Nov 042019
medicine sentimental lady

While Brad Laner has been kicking out tuneful fuzz in an assortment of incarnations since the early ’90s, he is best known for leading shoegazing popsters Medicine. The band – Laner plus a revolving group of collaborators – have operated on and off over the past 25-plus years, with gaps of up to 10 years between releases. As a solo artist in between the Medicine records, Laner has sweetly revealed himself to be an ’70s AM radio kid, recording a couple of particularly heartfelt, sludgy and exceptional covers of Top 40 nuggets, Chicago’s “Feelin’ Stronger Every Day” and Blue Magic’s “Sideshow”.

With those seeds planted, it should come as no surprise to see Laner and Medicine finally diving in and releasing a full album of covers, Scarred For Life. It’s a truly eclectic affair that brims with love and eccentricity. While it primarily features deep cuts and quietly beloved cult tunes by Judee Sill, Peter Blegvad’s Slapp Happy and Madness amongst others, its true centerpiece is one of those West Coast AM radio pop chestnuts (please don’t call it Yacht Rock) from 1977, Bob Welch’s “Sentimental Lady.”

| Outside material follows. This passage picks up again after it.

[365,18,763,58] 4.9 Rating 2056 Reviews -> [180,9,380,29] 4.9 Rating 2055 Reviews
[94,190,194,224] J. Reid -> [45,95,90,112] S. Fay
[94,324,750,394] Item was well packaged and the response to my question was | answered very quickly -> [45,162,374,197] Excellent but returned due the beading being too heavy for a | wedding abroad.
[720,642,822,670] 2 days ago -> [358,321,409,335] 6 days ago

Hollywood-born Bob Welch was a seminal figure in Fleetwood Mac history, serving as the band’s sole guitarist from 1971-1974. He bridged the established British blues band into the Californian soft-rock behemoths the world fell in love with. One specific example: he convinced the band to move to LA from the UK to seek their fortunes, which led to Mick Fleetwood’s fateful exposure to Lindsey Buckingham and Stevie Nicks.

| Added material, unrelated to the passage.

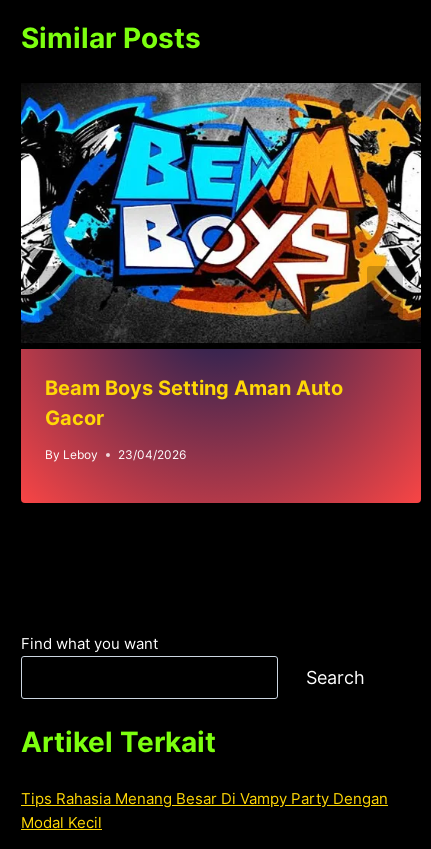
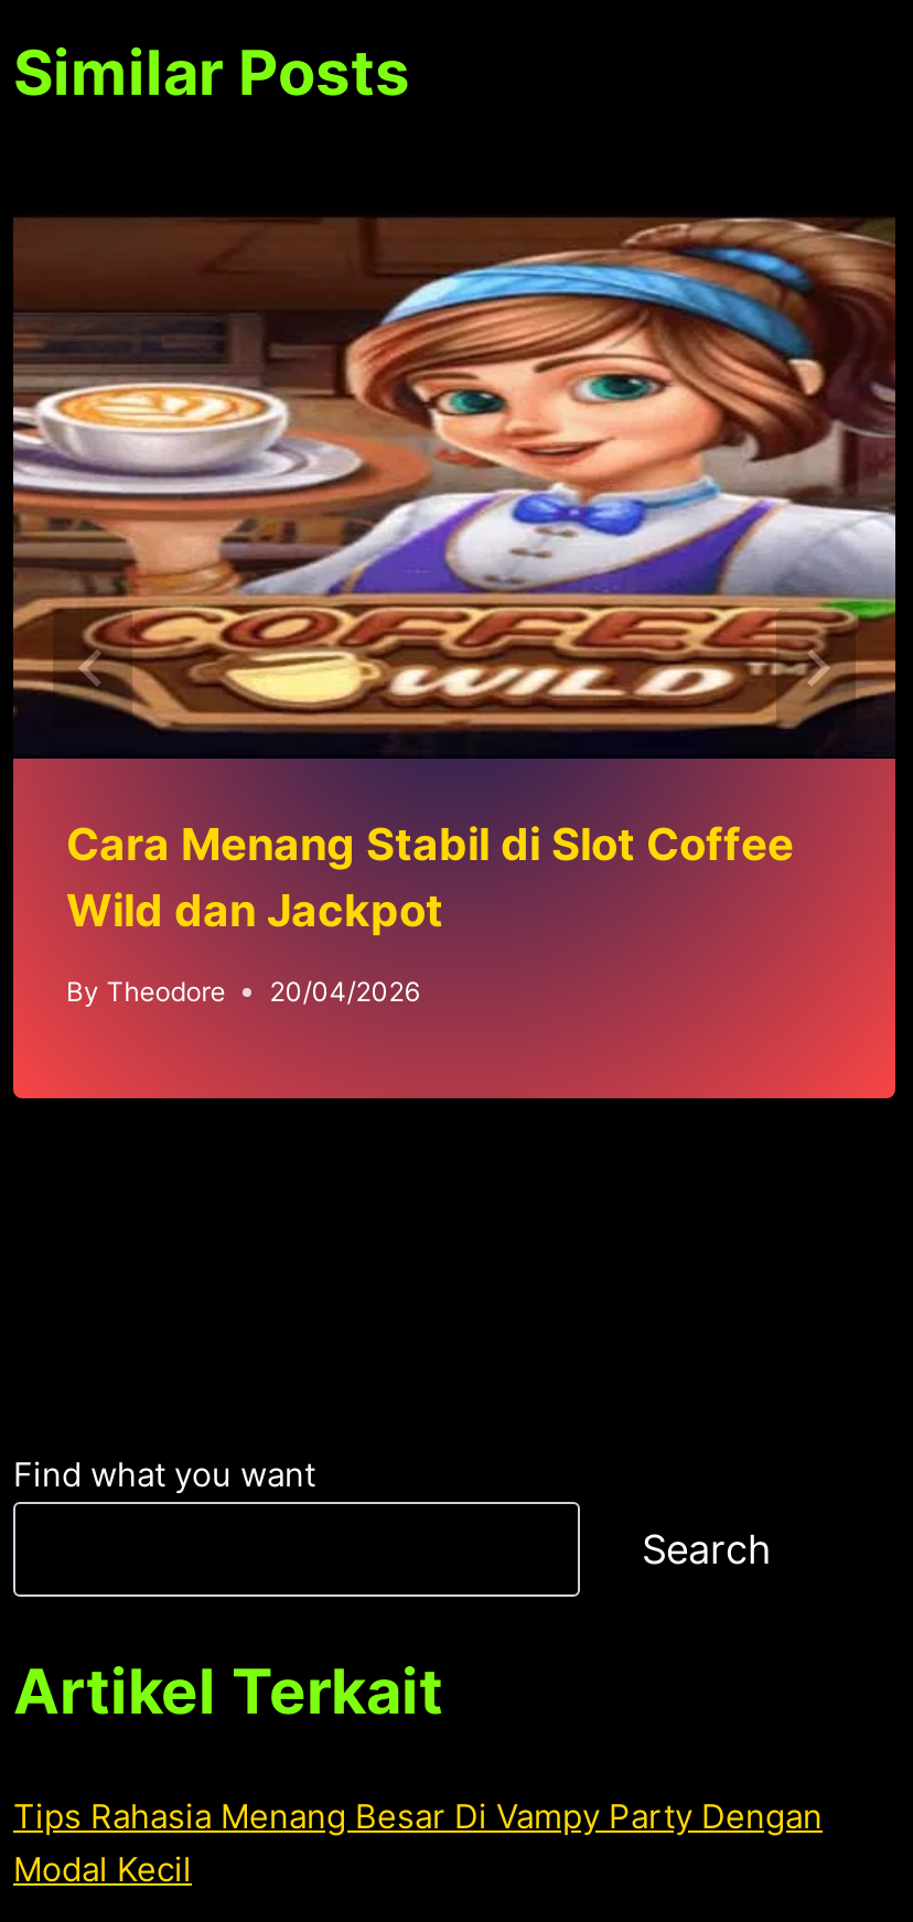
[20,82,422,430] [image] | Beam Boys Setting Aman Auto | Gacor -> [11,216,898,938] [image] | Cara Menang Stabil di Slot Coffee | Wild dan Jackpot
[45,447,186,462] By Leboy | 23/04/2026 -> [66,976,419,1009] By Theodore | 20/04/2026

Welch left the band in 1974, feeling things had run their course creatively and embarked on his solo career in earnest. Finally, in 1977 he hit pay dirt and the Top 10 with his first solo single, a revamped version of song he’d originally done with Fleetwood Mac in 1972, “Sentimental Lady”. With its iconic glistening guitar opening, hazy sing song melody and Christine McVie and Lindsey Buckingham backing vocals, it remains to this day gloriously syrupy and wonderful.

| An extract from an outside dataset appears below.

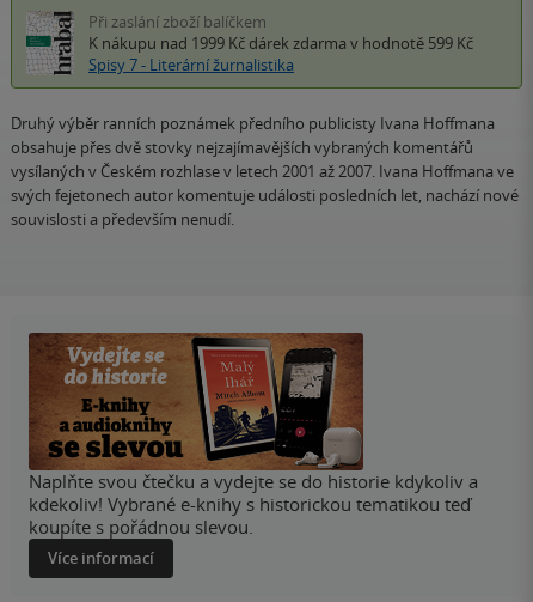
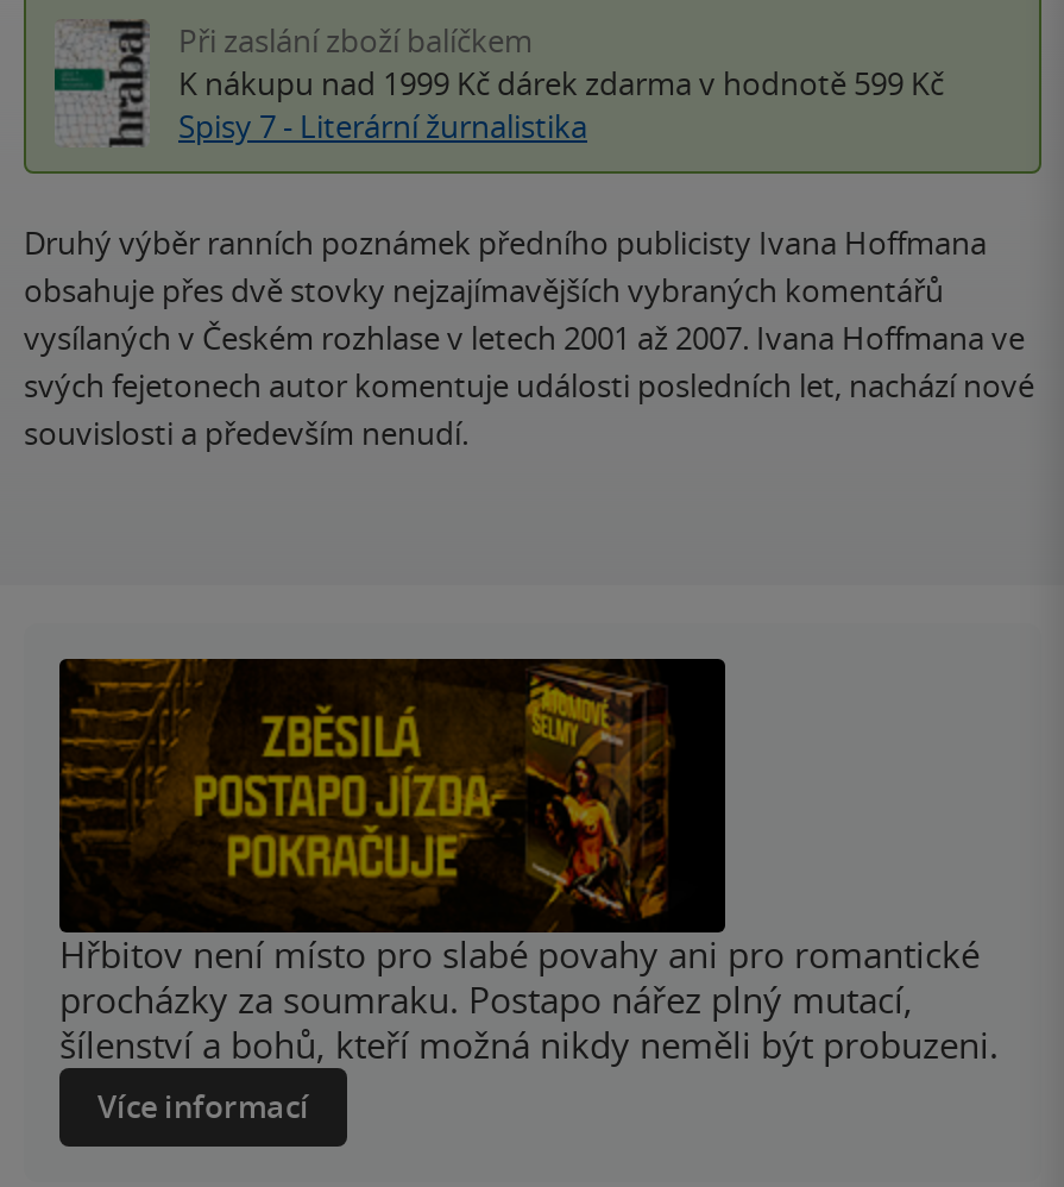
[27,332,478,539] [image] | Naplňte svou čtečku a vydejte se do historie kdykoliv a | kdekoliv! Vybrané e-knihy s historickou tematikou teď | koupíte s pořádnou slevou. -> [57,657,999,1069] [image] | Hřbitov není místo pro slabé povahy ani pro romantické | procházky za soumraku. Postapo nářez plný mutací, | šílenství a bohů, kteří možná nikdy neměli být probuzeni.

Medicine mold the delicate pop of the 1977 version into a gigantic, drums-to-the-front anthem , transforming the chorus into something ridiculously heavy, otherworldly, and gorgeous. It lands sound wise somewhere between The Byrds and The Jesus and Mary Chain and is a treat.

Scarred For Life is out now and in addition to the aforementioned artists features loved up deep cuts from Neil Young, Miles Davis and The Monkees that are well worth your time.